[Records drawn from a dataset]
###
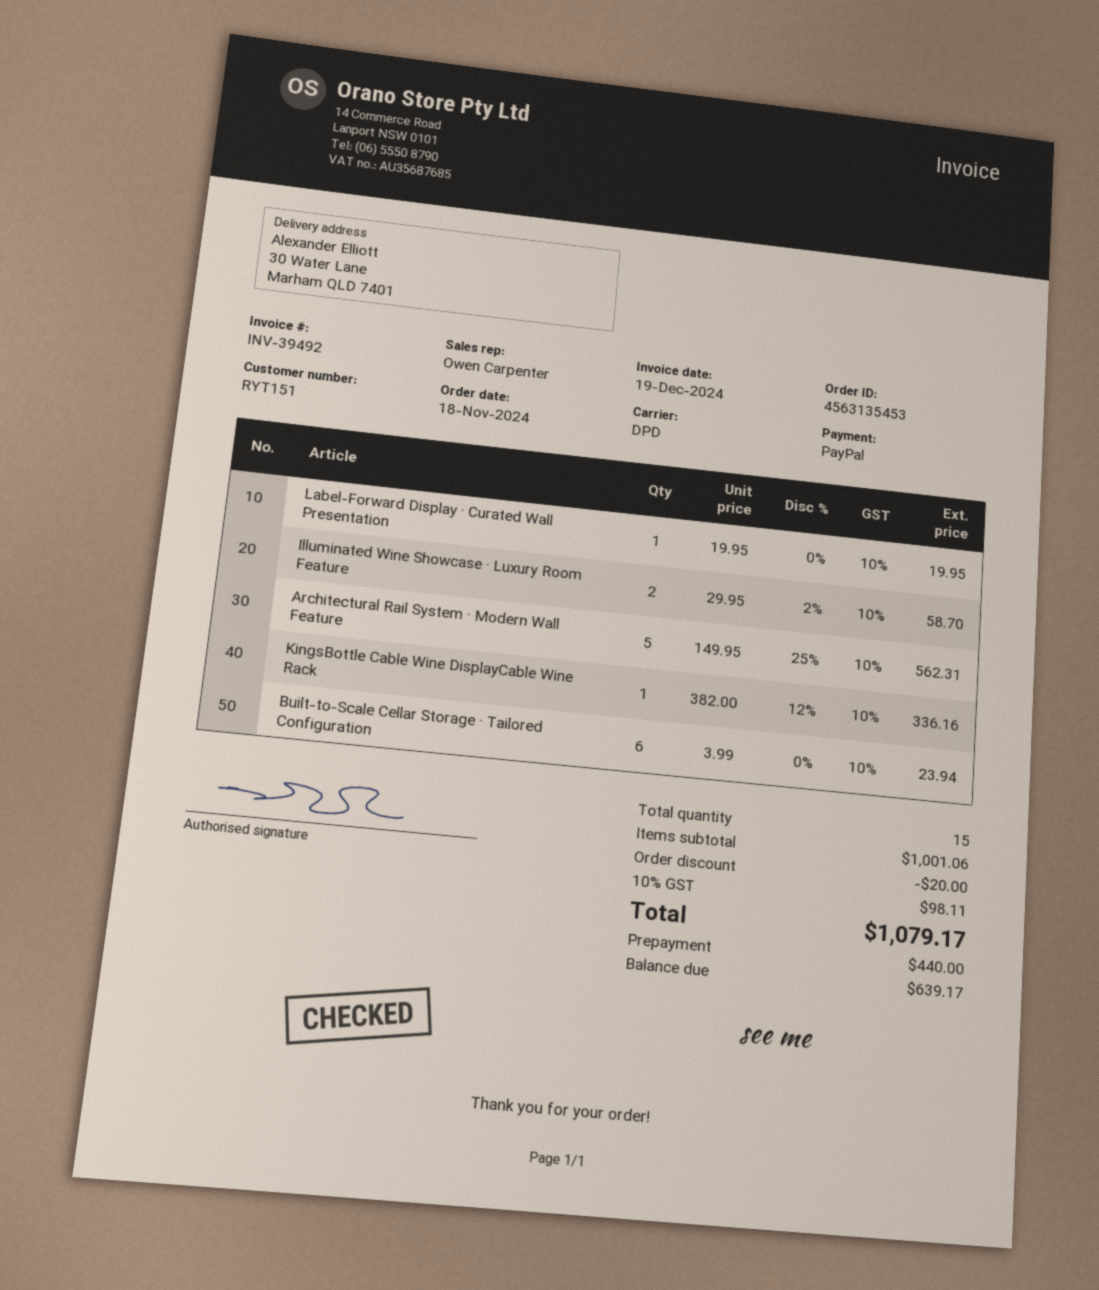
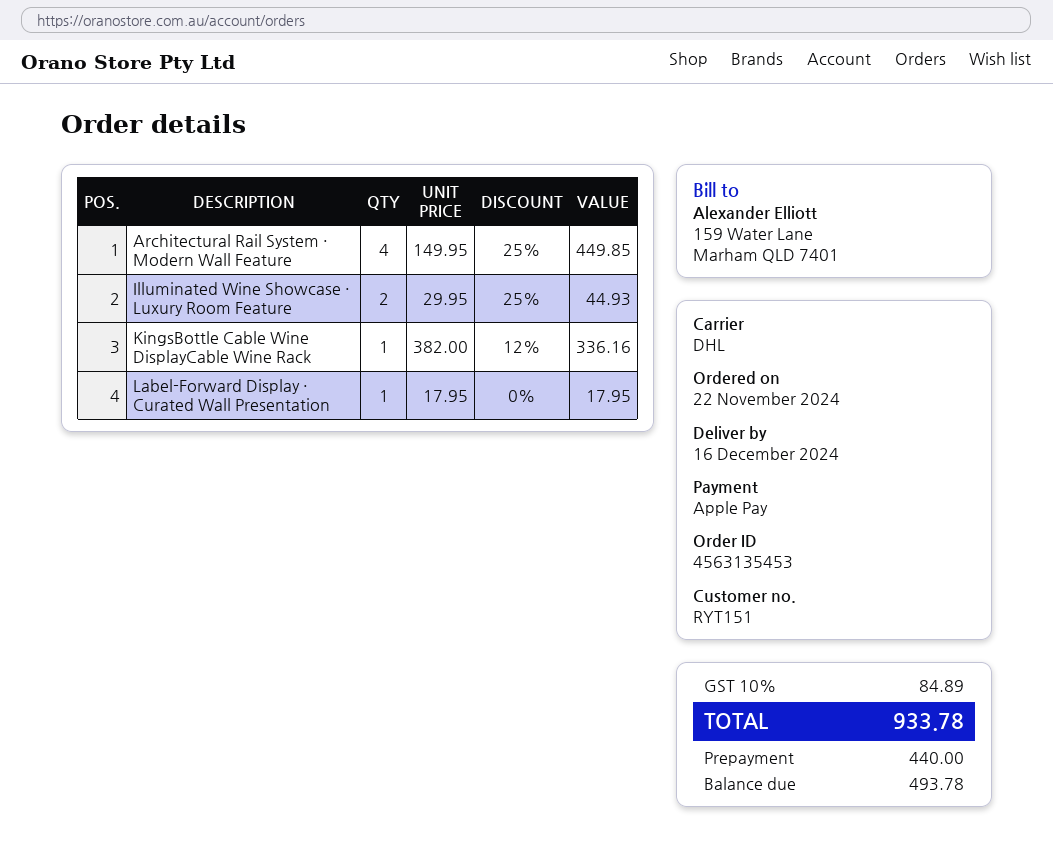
order date: 2024-11-18 -> 2024-11-22
payment method: PayPal -> Apple Pay
shipping method: DPD -> DHL
Label-Forward Display · Curated Wall Presentation: 1 x 19.95 = 19.95 -> 1 x 17.95 = 17.95
Illuminated Wine Showcase · Luxury Room Feature: 2 x 29.95 - 2% = 58.70 -> 2 x 29.95 - 25% = 44.93
Architectural Rail System · Modern Wall Feature: 5 x 149.95 - 25% = 562.31 -> 4 x 149.95 - 25% = 449.85
Built-to-Scale Cellar Storage · Tailored Configuration: 6 x 3.99 = 23.94 -> none
discount: 20.00 -> none
tax: 10% = 98.11 -> 10% = 84.89
total: 1079.17 -> 933.78
balance: 639.17 -> 493.78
###
Scan the data above for the word "Wall", then copy every line that holds it.

Solved problem –
Label-Forward Display · Curated Wall Presentation: 1 x 19.95 = 19.95 -> 1 x 17.95 = 17.95
Architectural Rail System · Modern Wall Feature: 5 x 149.95 - 25% = 562.31 -> 4 x 149.95 - 25% = 449.85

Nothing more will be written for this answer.